When It Might Be PMDD
Premenstrual dysphoric disorder (PMDD) is a more severe form of PMS that causes significant emotional disruption. The physical symptoms of PMDD and PMS are largely the same: bloating, breast tenderness, fatigue, changes in sleep and appetite. The difference is the intensity of the emotional symptoms. PMDD involves at least one of the following at a level that seriously interferes with work, relationships, or daily functioning: deep sadness or hopelessness, marked anxiety or tension, extreme mood swings, or pronounced irritability or anger.
PMDD affects a smaller group, roughly 3 to 8% of menstruating people. If you find that the emotional symptoms before your period make it difficult to function normally, tracking your symptoms across two or more cycles and bringing that data to your doctor can help determine whether PMDD fits better than PMS.
Diet and Lifestyle Changes That Help
Several lifestyle shifts have solid evidence behind them for reducing PMS severity. Diet is one of the most studied. A pattern of eating that emphasizes vegetables, fruits, and fiber while limiting salt, caffeine, alcohol, fried foods, and added sugars is consistently linked with less severe symptoms. The connection goes both ways: diets heavy in fast food, carbonated drinks, and processed meat are associated with worse PMS.

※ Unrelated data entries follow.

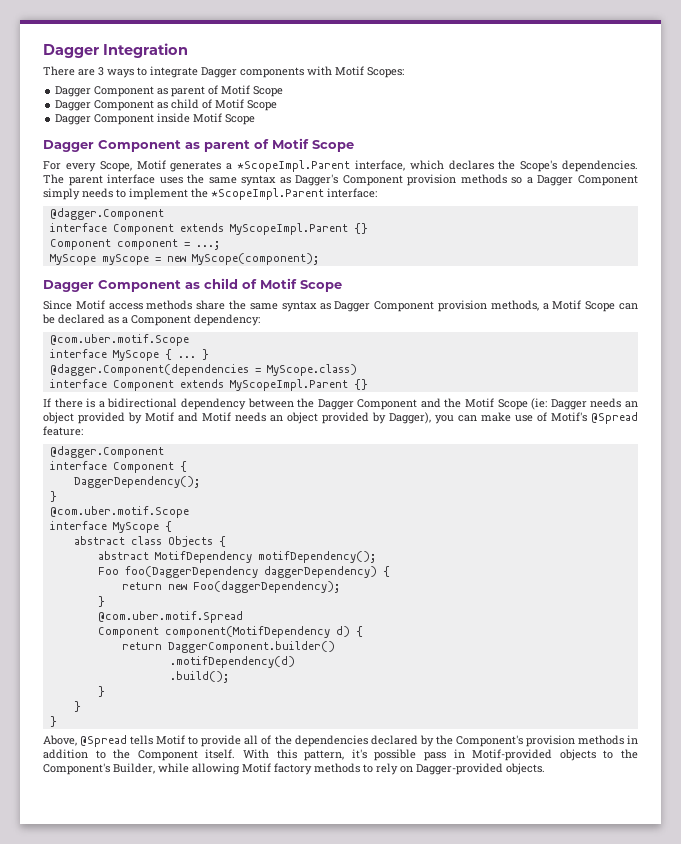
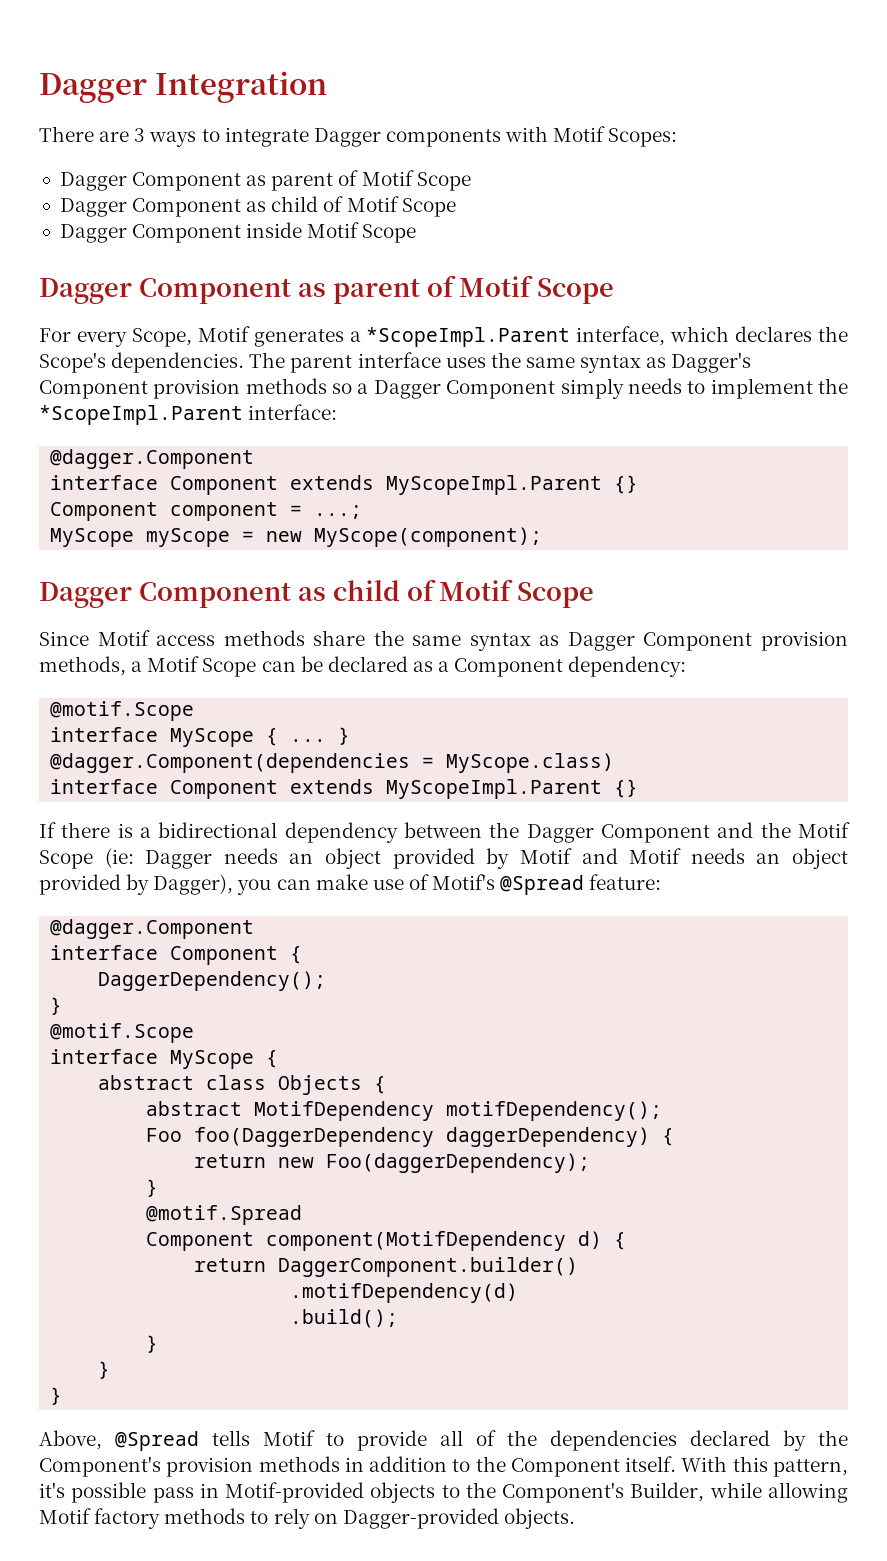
  Since Motif access methods share the same syntax as Dagger Component provision methods, a Motif Scope can be declared as a Component dependency:
- @com.uber.motif.Scope
+ @motif.Scope
  DaggerDependency();
  }
- @com.uber.motif.Scope
+ @motif.Scope
- @com.uber.motif.Spread
+ @motif.Spread

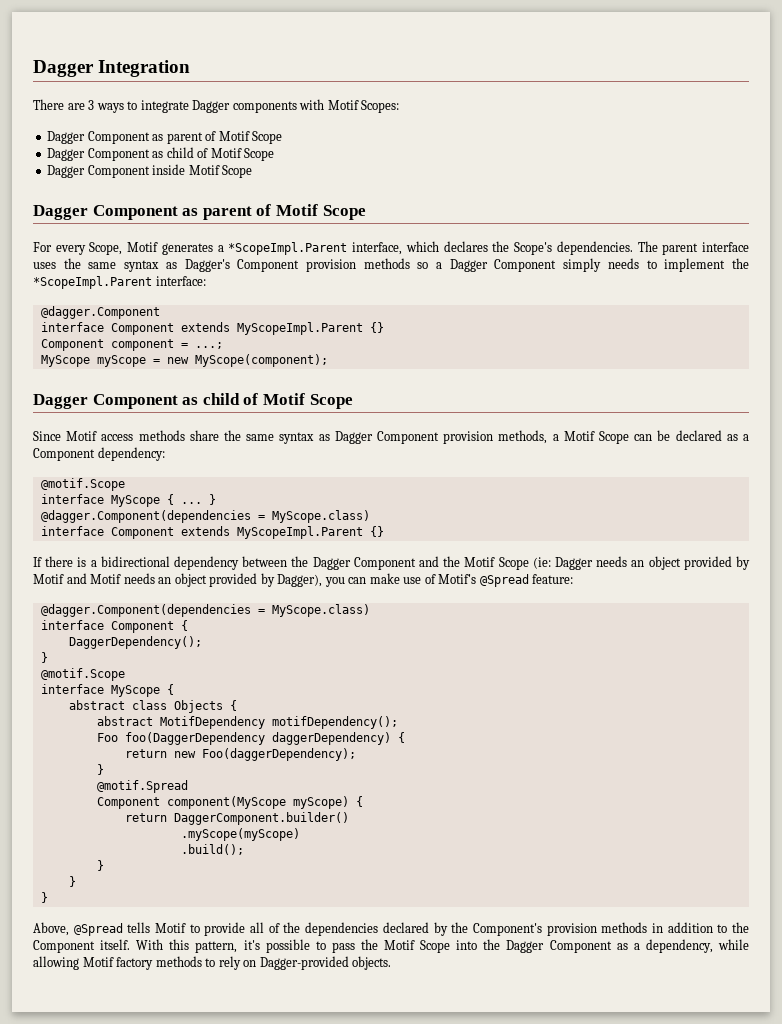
  If there is a bidirectional dependency between the Dagger Component and the Motif Scope (ie: Dagger needs an object provided by Motif and Motif needs an object provided by Dagger), you can make use of Motif's @Spread feature:
- @dagger.Component
+ @dagger.Component(dependencies = MyScope.class)
- Component component(MotifDependency d) {
+ Component component(MyScope myScope) {
- .motifDependency(d)
+ .myScope(myScope)
- With this pattern, it's possible pass in Motif-provided objects to the Component's Builder, while allowing Motif factory methods to rely on Dagger-provided objects.
+ With this pattern, it's possible to pass the Motif Scope into the Dagger Component as a dependency, while allowing Motif factory methods to rely on Dagger-provided objects.

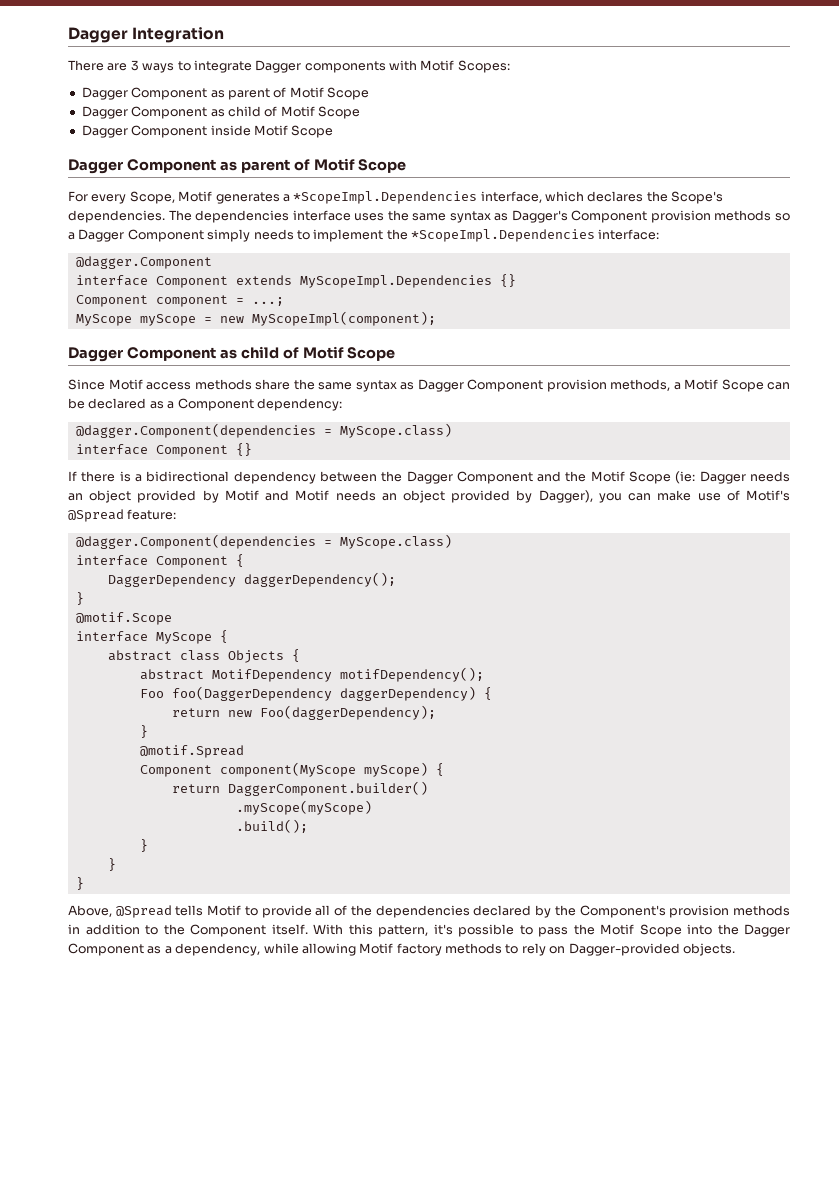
- For every Scope, Motif generates a *ScopeImpl.Parent interface, which declares the Scope's dependencies.
+ For every Scope, Motif generates a *ScopeImpl.Dependencies interface, which declares the Scope's dependencies.
- The parent interface uses the same syntax as Dagger's Component provision methods so a Dagger Component simply needs to implement the *ScopeImpl.Parent interface:
+ The dependencies interface uses the same syntax as Dagger's Component provision methods so a Dagger Component simply needs to implement the *ScopeImpl.Dependencies interface:
  @dagger.Component
- interface Component extends MyScopeImpl.Parent {}
+ interface Component extends MyScopeImpl.Dependencies {}
- MyScope myScope = new MyScope(component);
+ MyScope myScope = new MyScopeImpl(component);
  Since Motif access methods share the same syntax as Dagger Component provision methods, a Motif Scope can be declared as a Component dependency:
- @motif.Scope
- interface MyScope { ... }
  @dagger.Component(dependencies = MyScope.class)
- interface Component extends MyScopeImpl.Parent {}
+ interface Component {}
- DaggerDependency();
+ DaggerDependency daggerDependency();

Reducing salt specifically targets bloating and fluid retention. Cutting back on caffeine can help with breast tenderness and anxiety. Alcohol tends to worsen mood symptoms, and as noted above, your body may handle it poorly during the premenstrual window anyway.
Regular aerobic exercise, even moderate activity like brisk walking, helps with both mood and physical symptoms. The effect is partly from the natural boost in serotonin and endorphins that exercise provides, which directly counters the neurochemical dip that drives PMS.
Supplements With Clinical Evidence
Calcium is one of the best-studied supplements for PMS. In clinical trials, 500 mg of calcium daily reduced overall PMS symptoms by as much as 75% after three months. At 600 mg daily, physical symptoms specifically dropped by about 48%. These are meaningful reductions, enough that calcium supplementation is often recommended as a first-line approach.
Vitamin B6 has also shown benefits, particularly for mood-related symptoms. In one trial, 80 mg daily for two consecutive cycles reduced irritability, anxiety, unexplained crying, forgetfulness, and sugar cravings. Some research suggests combining calcium and B6 may be more effective than either alone, though the evidence there is still developing. If you try B6, staying under 100 mg daily is important, as higher doses taken long-term can cause nerve problems.
What the Symptom Timeline Looks Like
PMS follows a predictable rhythm. Symptoms typically begin five to ten days before your period. They tend to worsen as your period approaches, often peaking in the final two to three days before bleeding starts. Once menstruation begins, most symptoms fade within the first few days. If you’re someone whose symptoms start earlier in the cycle or continue well after your period, that’s worth noting in your symptom tracker and raising with a healthcare provider, since it could point to a different or overlapping condition.
The severity of PMS can also shift across your lifetime. Symptoms often become more noticeable in the late 20s and 30s, and they can intensify during perimenopause as hormonal fluctuations become more pronounced. Stress, poor sleep, and major life changes can temporarily worsen symptoms in any given cycle, which is why the two-cycle tracking minimum is so useful for seeing the underlying pattern.